» **Given data**:

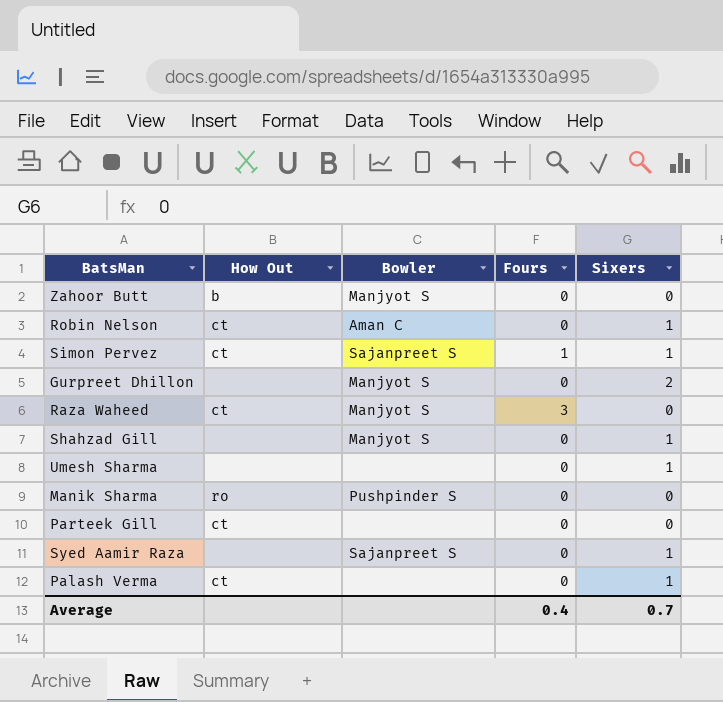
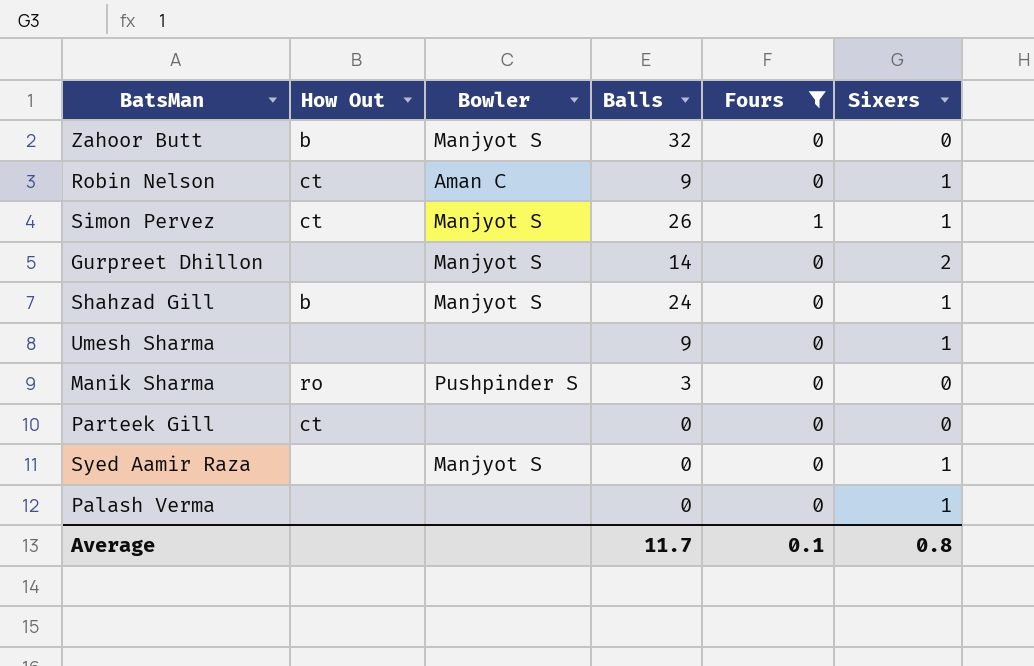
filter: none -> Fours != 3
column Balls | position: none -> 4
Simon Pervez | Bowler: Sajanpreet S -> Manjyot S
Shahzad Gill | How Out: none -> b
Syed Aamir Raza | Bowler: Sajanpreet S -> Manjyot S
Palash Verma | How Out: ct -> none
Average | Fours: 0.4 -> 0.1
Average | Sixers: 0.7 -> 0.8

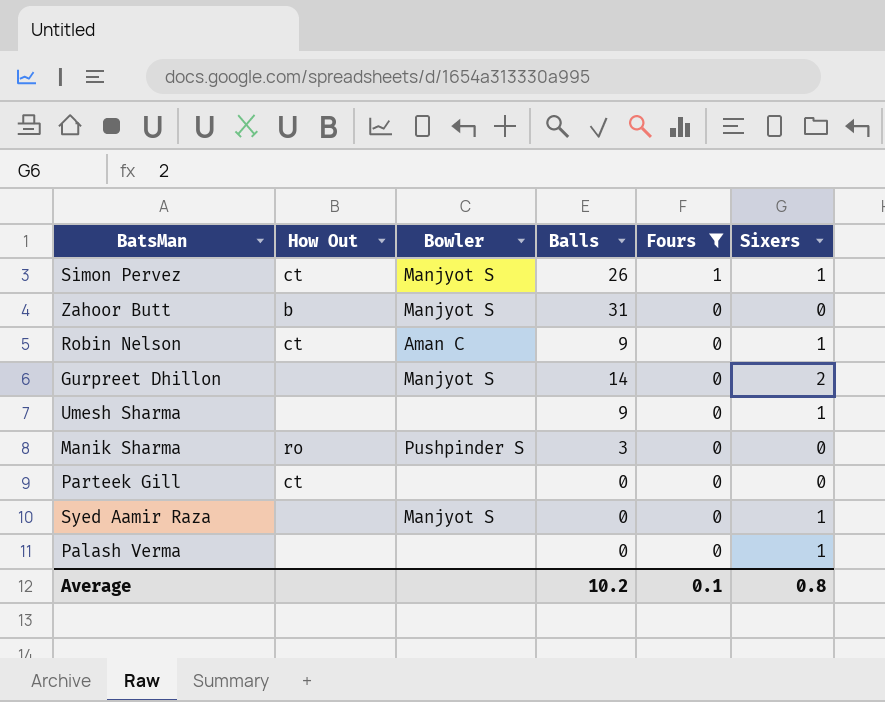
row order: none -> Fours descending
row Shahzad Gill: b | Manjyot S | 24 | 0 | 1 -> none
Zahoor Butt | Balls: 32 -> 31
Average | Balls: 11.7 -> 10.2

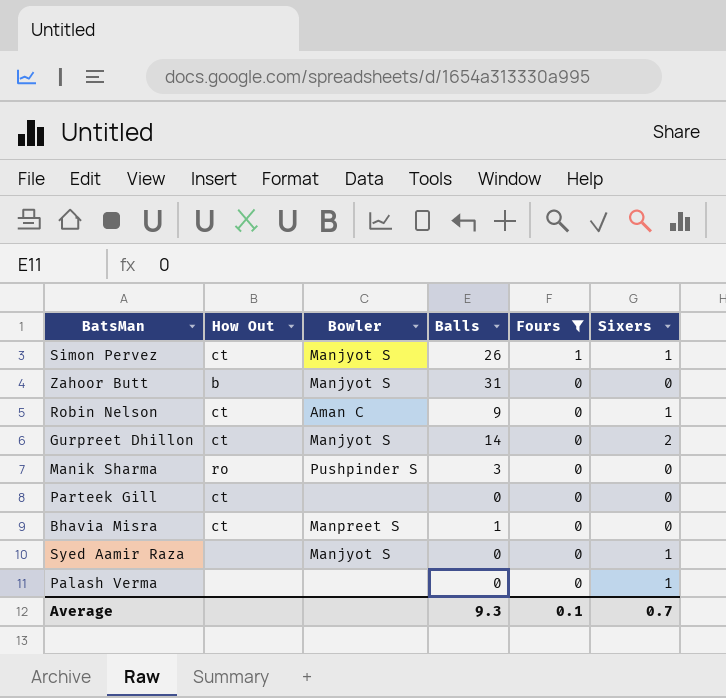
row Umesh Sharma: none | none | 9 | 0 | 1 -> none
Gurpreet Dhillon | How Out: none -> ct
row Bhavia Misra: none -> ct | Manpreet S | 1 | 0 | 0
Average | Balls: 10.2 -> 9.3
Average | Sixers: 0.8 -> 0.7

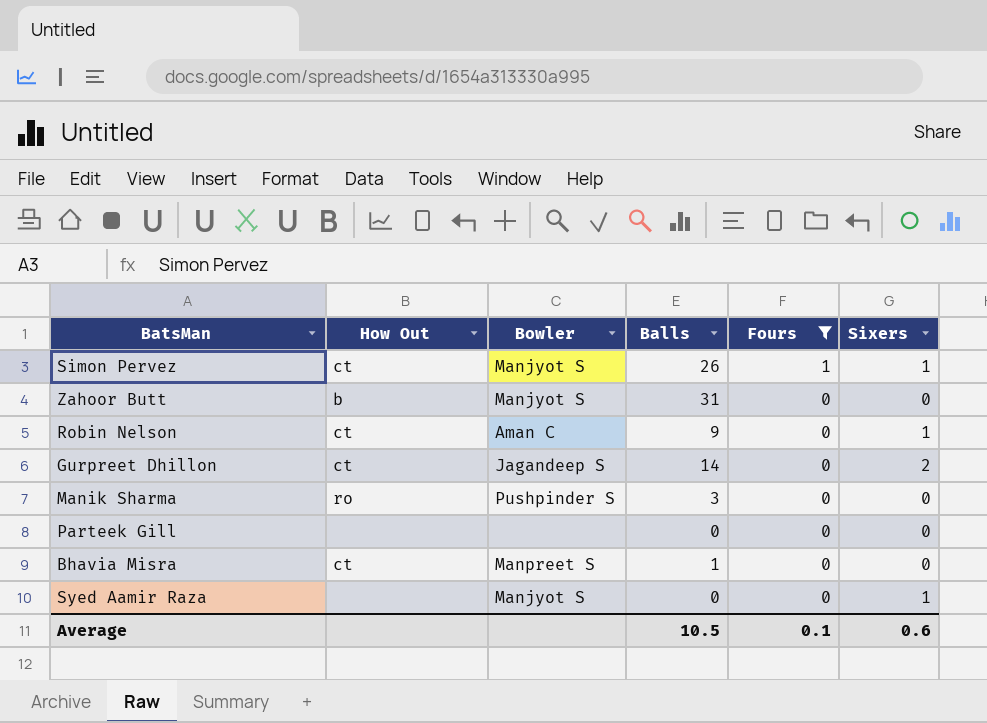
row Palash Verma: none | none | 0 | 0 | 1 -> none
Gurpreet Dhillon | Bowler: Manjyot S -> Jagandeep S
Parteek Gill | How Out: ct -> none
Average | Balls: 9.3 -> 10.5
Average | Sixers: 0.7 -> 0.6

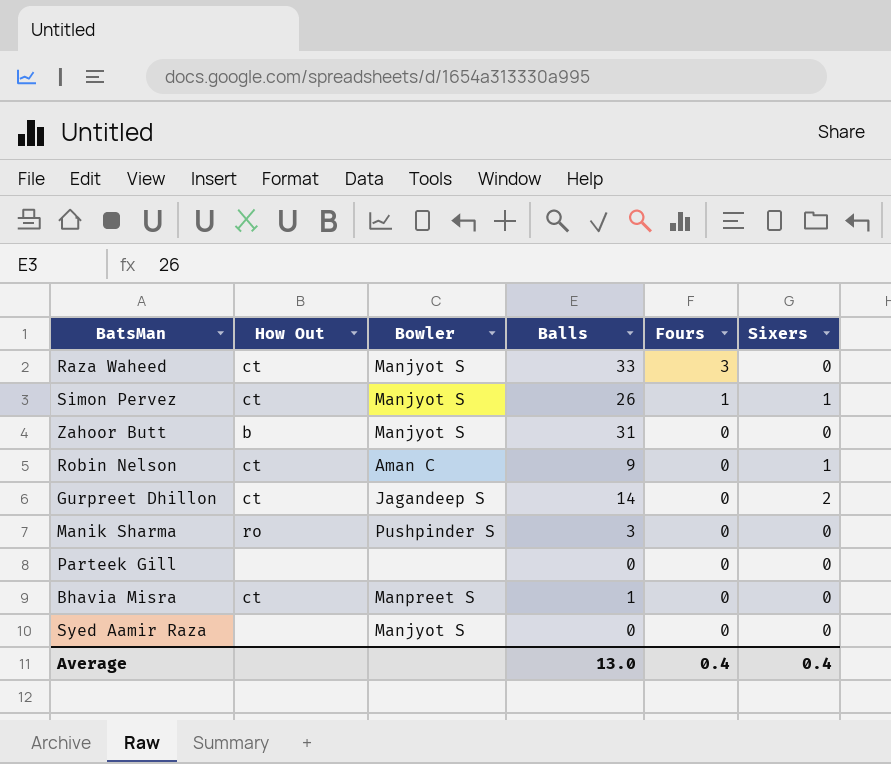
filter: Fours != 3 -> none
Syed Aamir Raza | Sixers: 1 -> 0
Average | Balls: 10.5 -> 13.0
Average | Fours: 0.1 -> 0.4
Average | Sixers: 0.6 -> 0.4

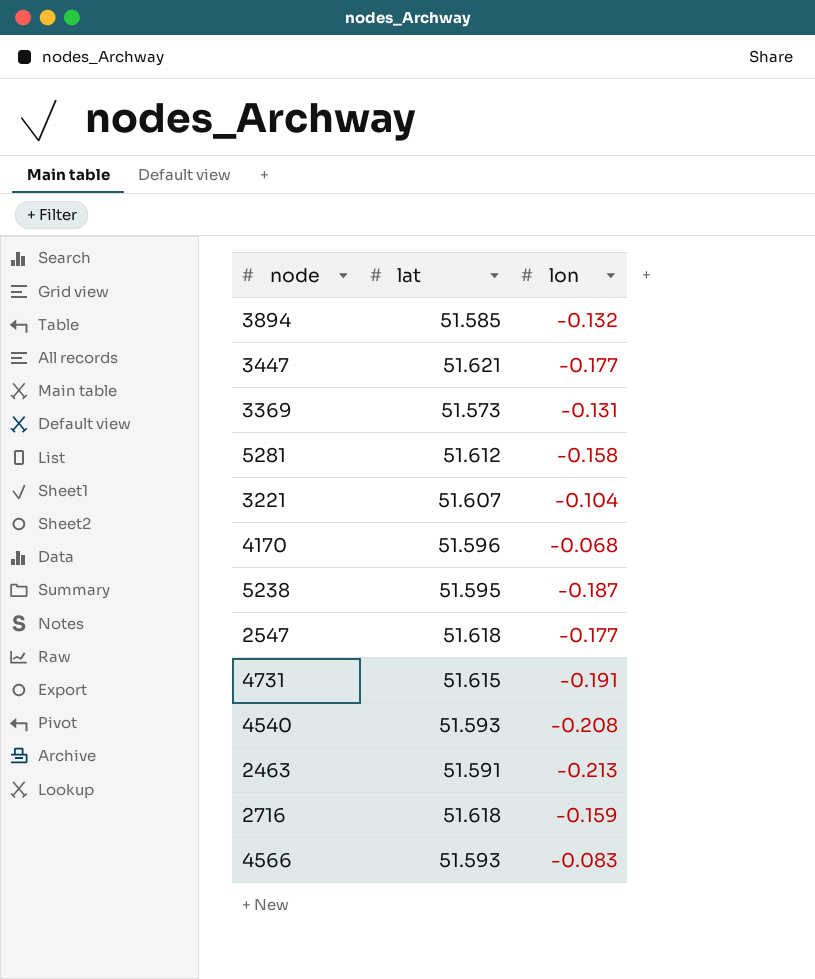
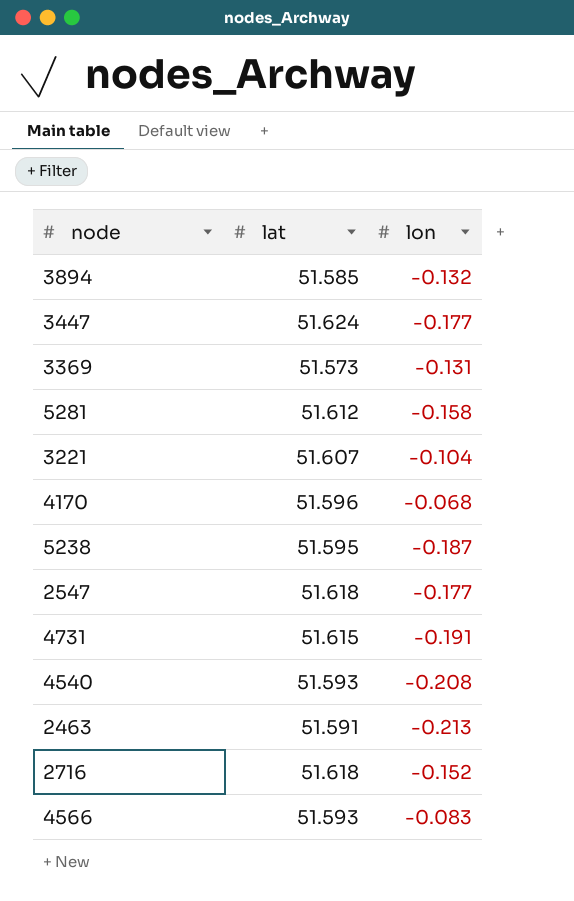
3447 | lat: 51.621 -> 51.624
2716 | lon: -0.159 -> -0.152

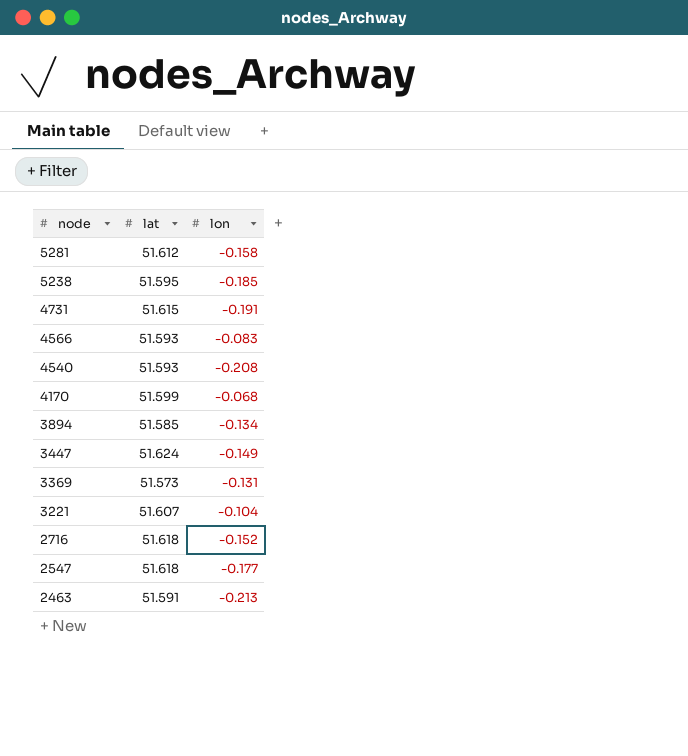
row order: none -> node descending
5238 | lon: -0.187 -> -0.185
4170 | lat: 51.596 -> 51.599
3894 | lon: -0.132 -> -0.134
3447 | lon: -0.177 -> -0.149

» **Task prompt**: Search the entries for the string "Aamir". Copy every line that has it.

» **Written answer**:
Syed Aamir Raza | Bowler: Sajanpreet S -> Manjyot S
Syed Aamir Raza | Sixers: 1 -> 0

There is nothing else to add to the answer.